## ACTIVITY
Pictures stay out of the output. Return exactly the lines below from the one with "font-size: 20px ->" down to the one with "html: <tr> <td>2024-08-24", both included, and nothing more.

## SUPPLIED DATA
▼
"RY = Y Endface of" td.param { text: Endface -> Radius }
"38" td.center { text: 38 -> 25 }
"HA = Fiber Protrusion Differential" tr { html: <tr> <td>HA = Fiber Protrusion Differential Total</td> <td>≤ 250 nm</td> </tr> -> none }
▲
▼
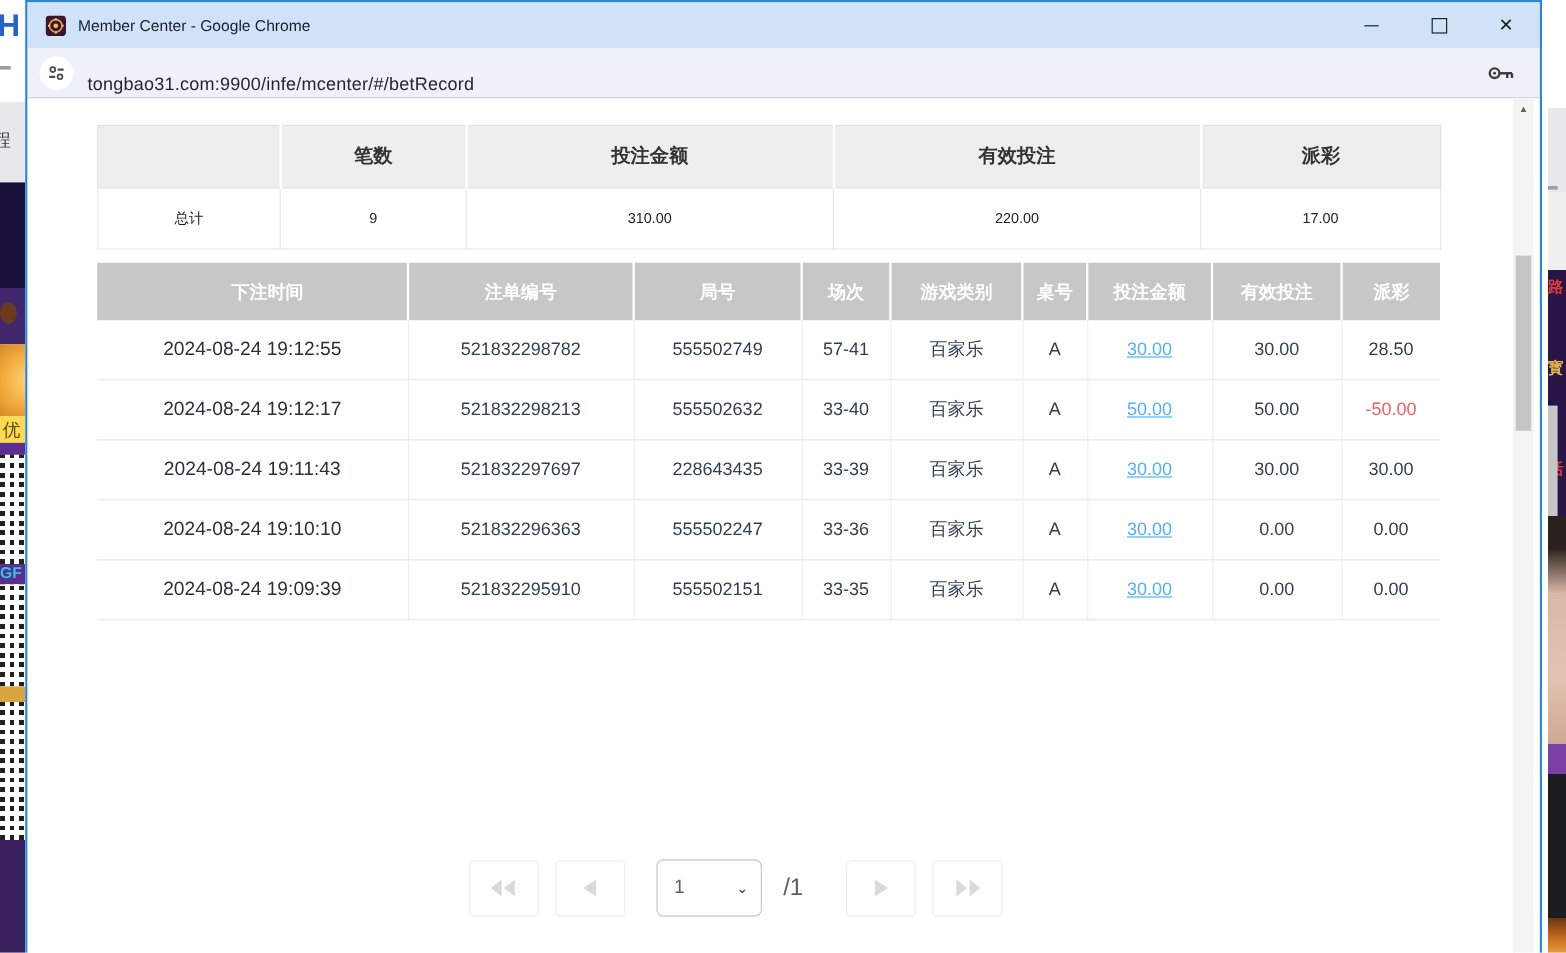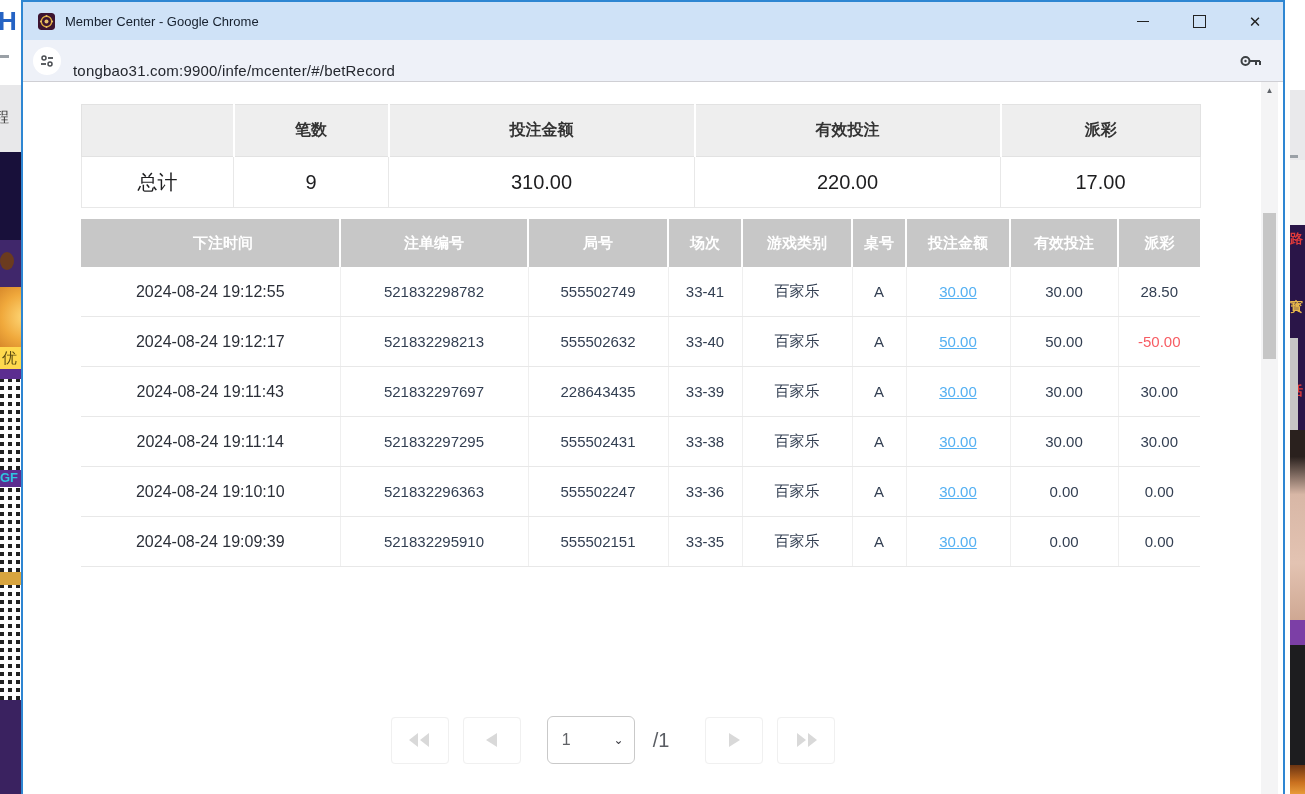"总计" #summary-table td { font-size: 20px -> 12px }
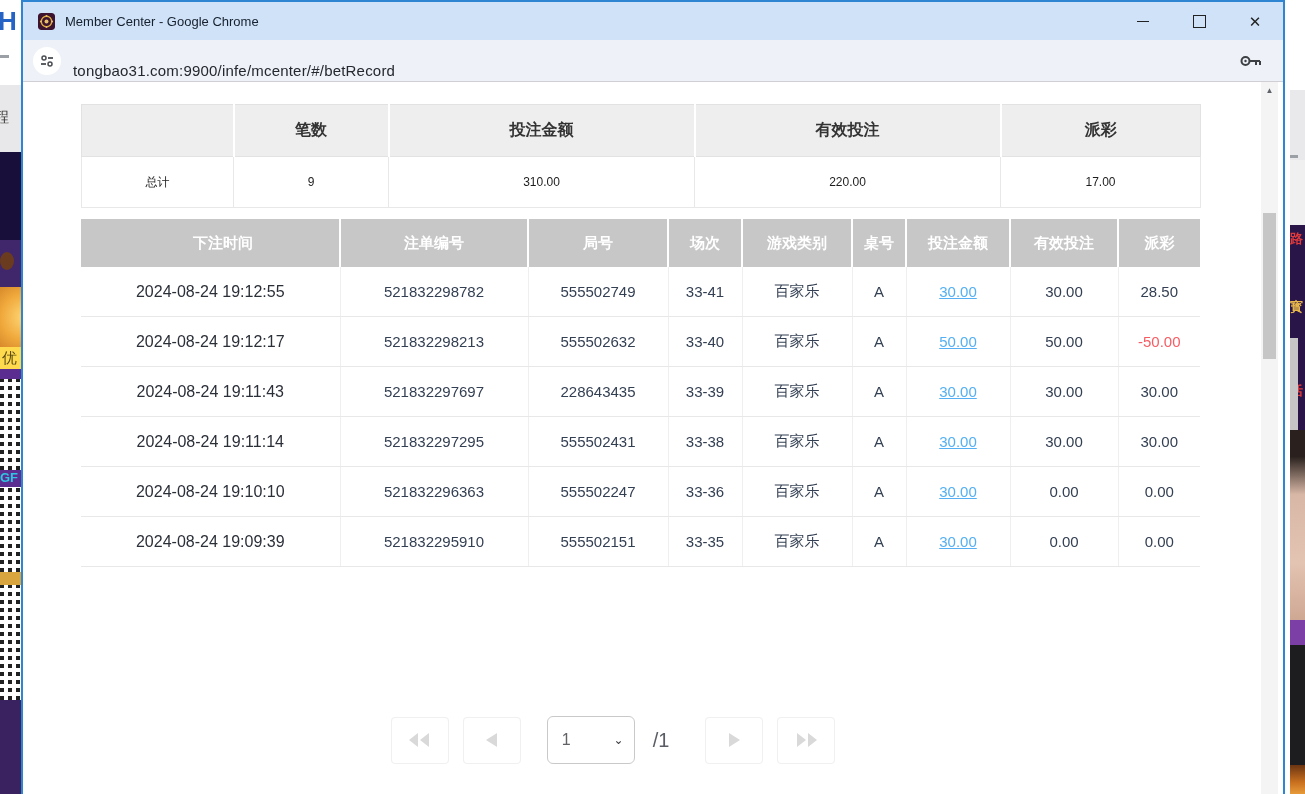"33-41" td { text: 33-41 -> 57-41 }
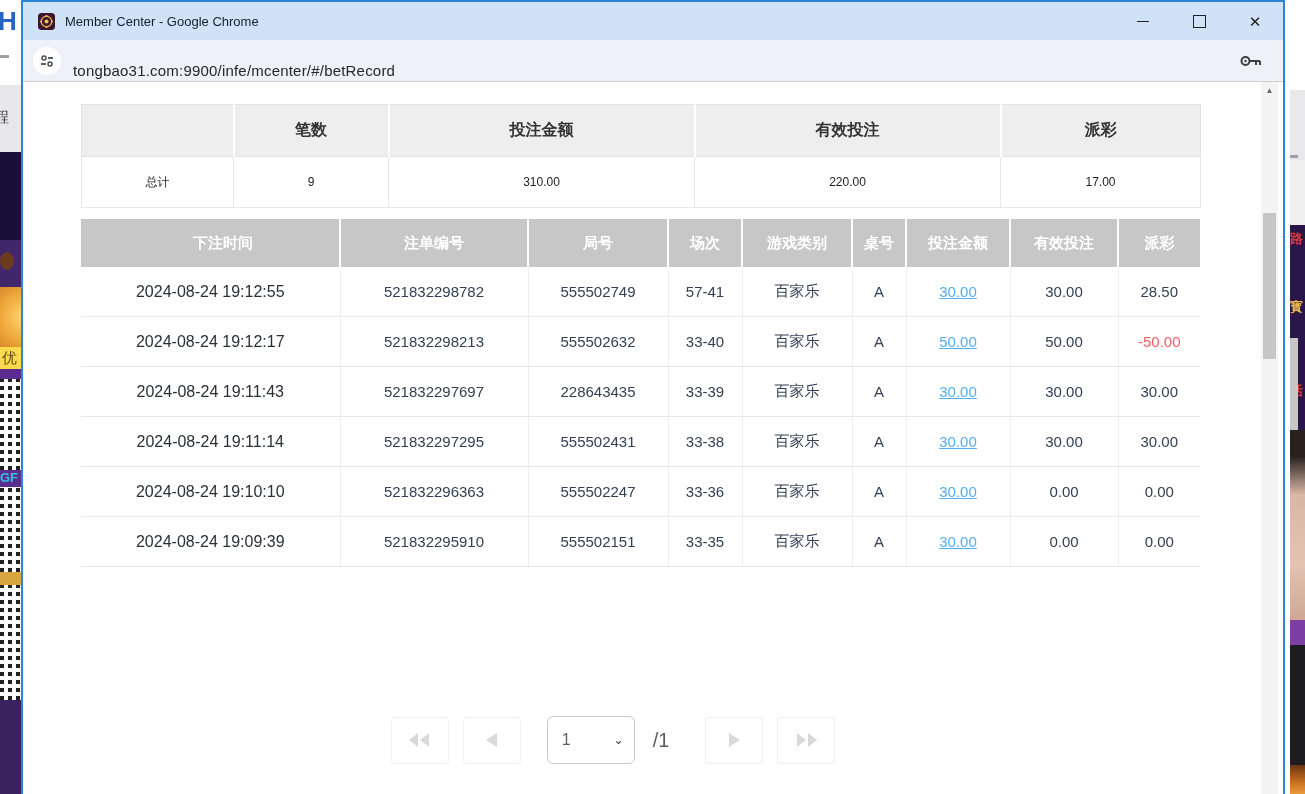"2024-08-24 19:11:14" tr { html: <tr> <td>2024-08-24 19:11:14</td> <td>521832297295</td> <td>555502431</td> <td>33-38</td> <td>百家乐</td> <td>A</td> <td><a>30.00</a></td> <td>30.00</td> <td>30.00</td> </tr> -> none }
▲
## COMPLETED EXERCISE
"总计" #summary-table td { font-size: 20px -> 12px }
"33-41" td { text: 33-41 -> 57-41 }
"2024-08-24 19:11:14" tr { html: <tr> <td>2024-08-24 19:11:14</td> <td>521832297295</td> <td>555502431</td> <td>33-38</td> <td>百家乐</td> <td>A</td> <td><a>30.00</a></td> <td>30.00</td> <td>30.00</td> </tr> -> none }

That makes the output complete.